I’m burnt out and for the first time, I’m not resisting it

burnt outI’m burnt out and for the first time, I’m not resisting it. I’m looking at it. I’m so tired that nothing sounds fun and it’s hard to do anything artistic. But I still have that nagging voice – how could you be burnt out, you aren’t doing anything.

That negative voice makes sweeping and vague accusations. I stop and take inventory of what I am doing: last week I cooked for 3 days to get my boyfriend ready for his hunting trip, made a paper mache crow skull mask for my son’s Halloween costume, I’m writing an art journal workbook with my biz partner, teaching jewelry classes, making examples for the 2 blogs I write, and still forming a business relationship with my partner. Yeah – I’m not doing anything.

What exactly am I “not” doing? Who am I failing? When the inner critic comes out to play (and it’s usually when I’m tired) it reminds me that I’m lazy and I’m using my cancer disability as a crutch. It spouts bullshit and I’m so conditioned to believe it.
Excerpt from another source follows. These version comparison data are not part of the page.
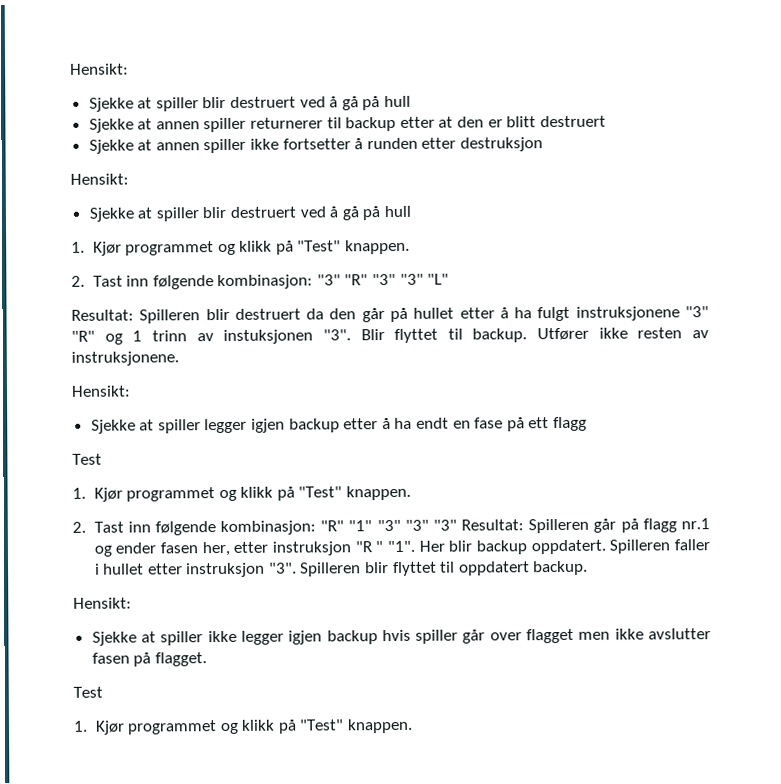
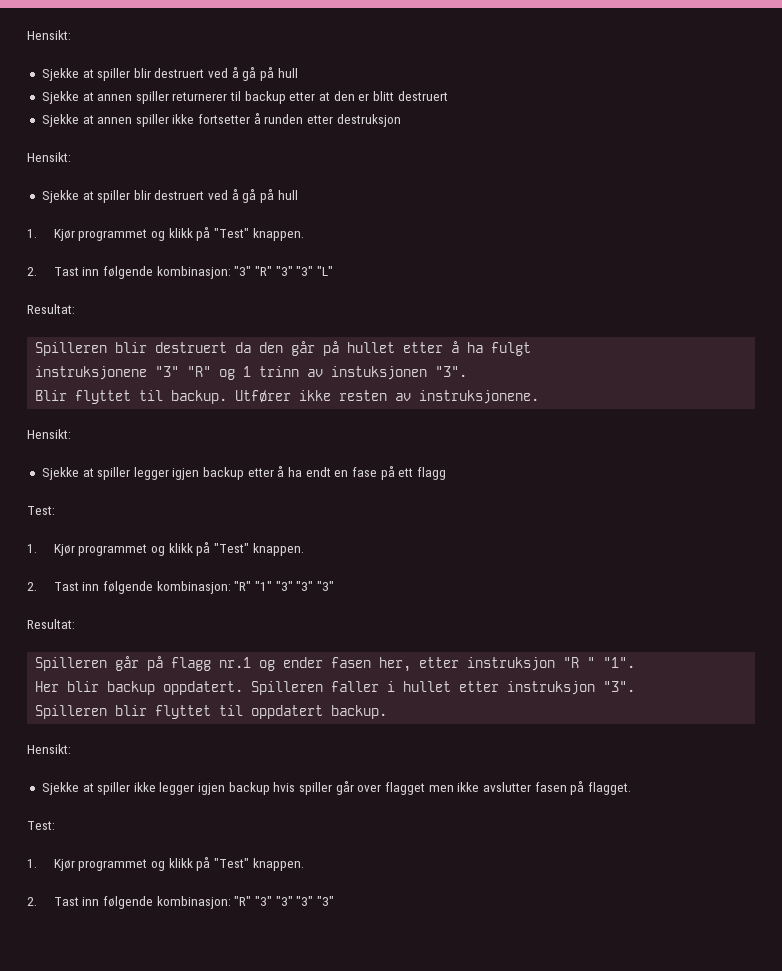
  2. Tast inn følgende kombinasjon: "3" "R" "3" "3" "L"
- Resultat: Spilleren blir destruert da den går på hullet etter å ha fulgt instruksjonene "3" "R" og 1 trinn av instuksjonen "3". Blir flyttet til backup.
+ Resultat:
+ Spilleren blir destruert da den går på hullet etter å ha fulgt
+ instruksjonene "3" "R" og 1 trinn av instuksjonen "3".
+ Blir flyttet til backup.
  Sjekke at spiller legger igjen backup etter å ha endt en fase på ett flagg
- Test
+ Test:
- 2. Tast inn følgende kombinasjon: "R" "1" "3" "3" "3" Resultat: Spilleren går på flagg nr.1 og ender fasen her, etter instruksjon "R " "1". Her blir backup oppdatert.
+ 2. Tast inn følgende kombinasjon: "R" "1" "3" "3" "3"
+ Resultat:
+ Spilleren går på flagg nr.1 og ender fasen her, etter instruksjon "R " "1".
+ Her blir backup oppdatert.
- Spilleren faller i hullet etter instruksjon "3". Spilleren blir flyttet til oppdatert backup.
+ Spilleren faller i hullet etter instruksjon "3".
+ Spilleren blir flyttet til oppdatert backup.
  Sjekke at spiller ikke legger igjen backup hvis spiller går over flagget men ikke avslutter fasen på flagget.
- Test
+ Test:
  1. Kjør programmet og klikk på "Test" knappen.
+ 2. Tast inn følgende kombinasjon: "R" "3" "3" "3" "3"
I’m going to a Reiki healer and that is really helping with my energy and clarity. I’ve worked toward really looking at the voices in my head and identifying what is true. I am not scared of the negative things that pop up and tell me I’m not good or productive. I sit with those thoughts and talk with them in my journal. I know that all the scary “bad” parts of me just want to be heard.

bits & pieces

We all have bits & pieces inside us that just want to be loved. They only know the negative message they got. When we were little there were things we did that we got in trouble for and were told some pretty awful things. “You’re causing trouble, you’re stupid, you talk too much, you’re disturbing others, why did you do such a stupid thing?, get off the couch – you’re so lazy.” As a little child we don’t know how to separate such criticism so we break off that part of our self and push it way down. We all have little hurt pieces of us inside.

They are able to make their way out when we’re tired and burnt out. It is that voice we are so angry at that just wants our love. Identify that voice, talk with it in your journal or art, look inside to find out where it came from. Love will quiet the inner critic and ease the burn out.

Love all the parts of yourself and remember to rest.